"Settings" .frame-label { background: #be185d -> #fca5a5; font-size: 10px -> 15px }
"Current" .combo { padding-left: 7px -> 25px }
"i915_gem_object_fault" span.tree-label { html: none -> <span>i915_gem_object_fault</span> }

---

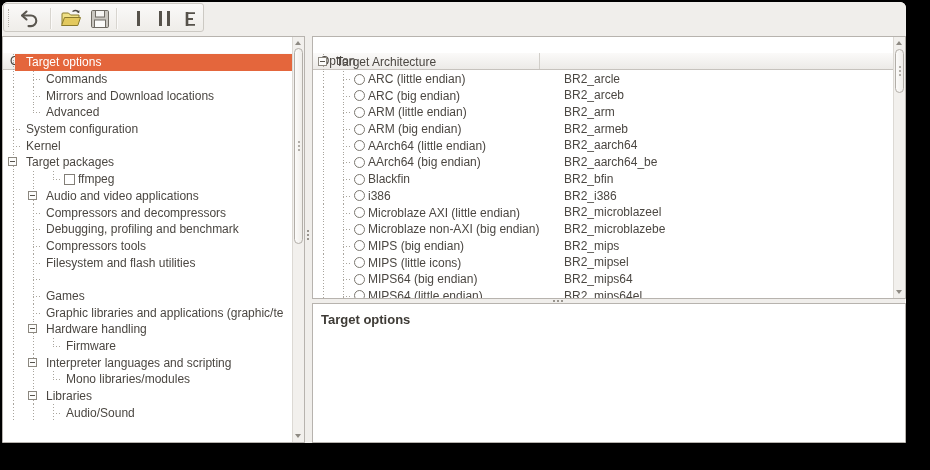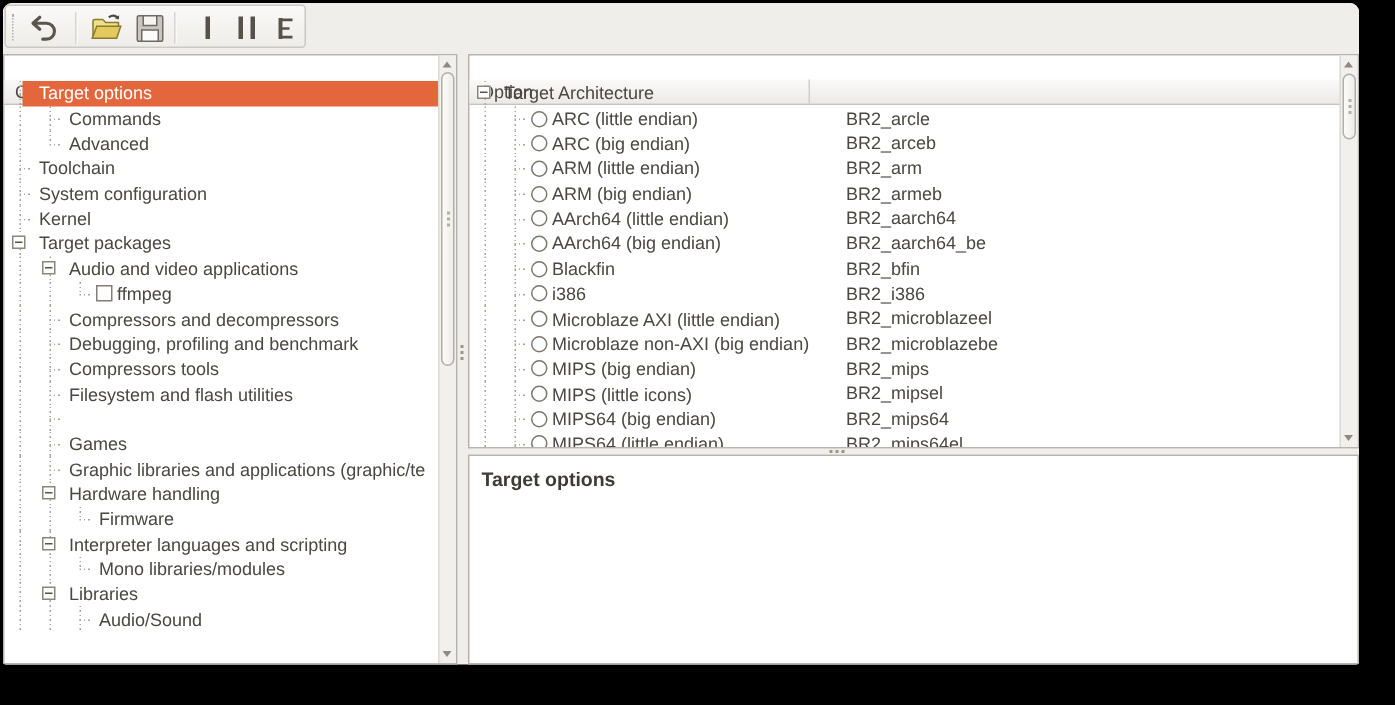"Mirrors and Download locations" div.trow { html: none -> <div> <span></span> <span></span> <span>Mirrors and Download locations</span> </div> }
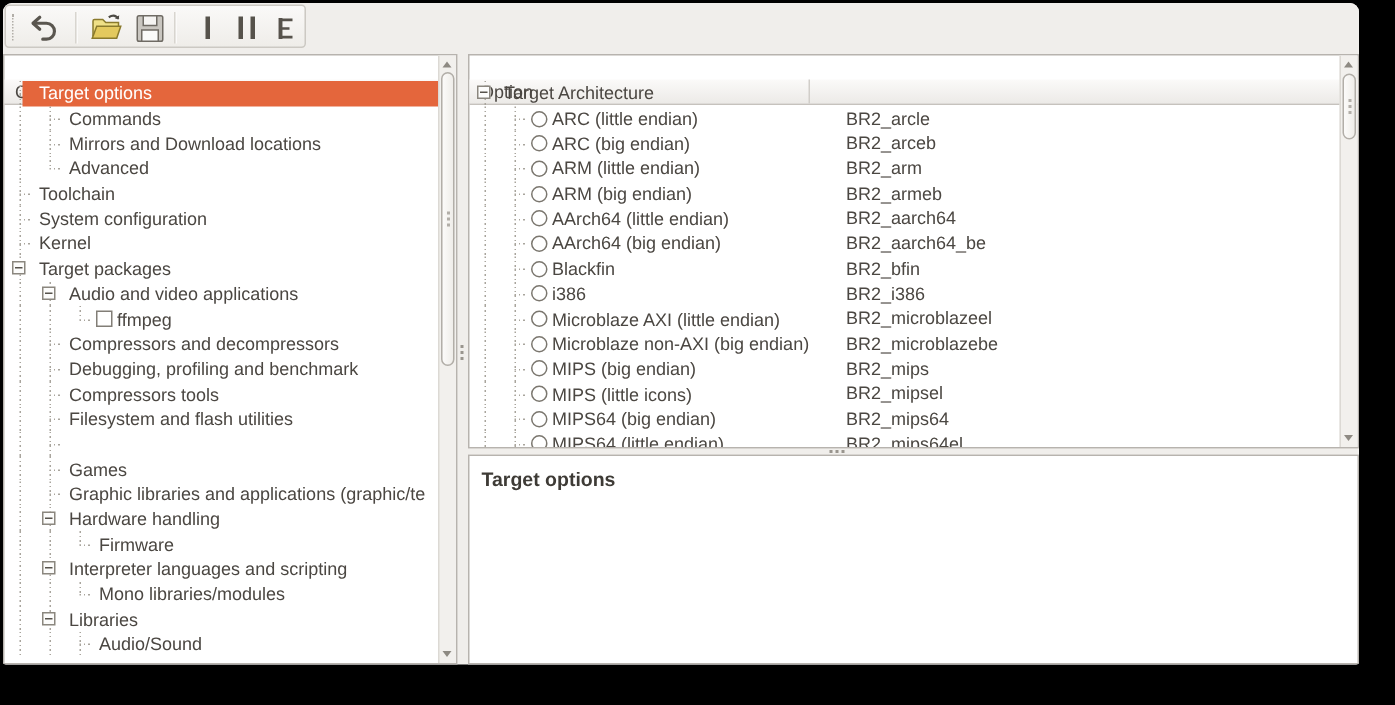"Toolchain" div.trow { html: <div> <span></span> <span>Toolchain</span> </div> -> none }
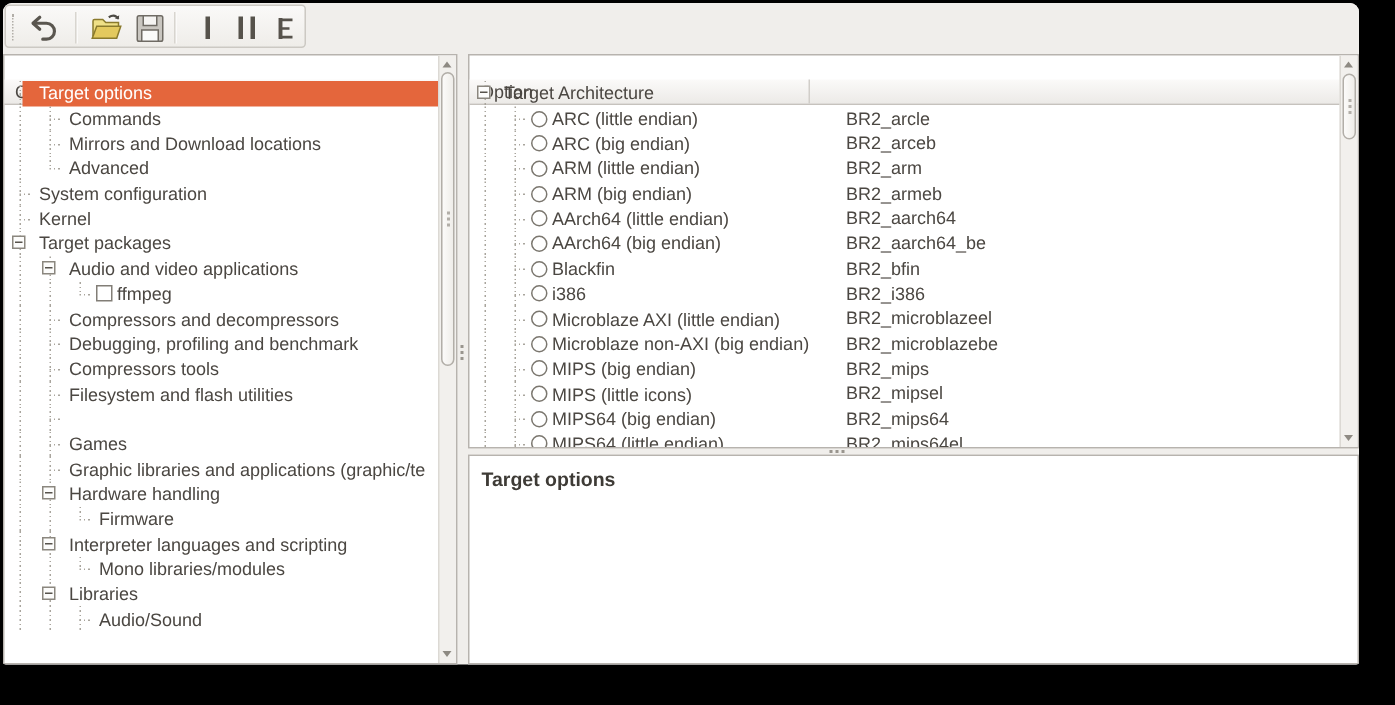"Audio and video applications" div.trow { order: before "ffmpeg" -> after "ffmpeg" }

• _Task objective_
Look above for the line holding "background: #be185d ->". Print it and every line after it, exactly, through the line holding "none -> <span>i915_gem_object_fault</span>".

• _Worked solution_
"Settings" .frame-label { background: #be185d -> #fca5a5; font-size: 10px -> 15px }
"Current" .combo { padding-left: 7px -> 25px }
"i915_gem_object_fault" span.tree-label { html: none -> <span>i915_gem_object_fault</span> }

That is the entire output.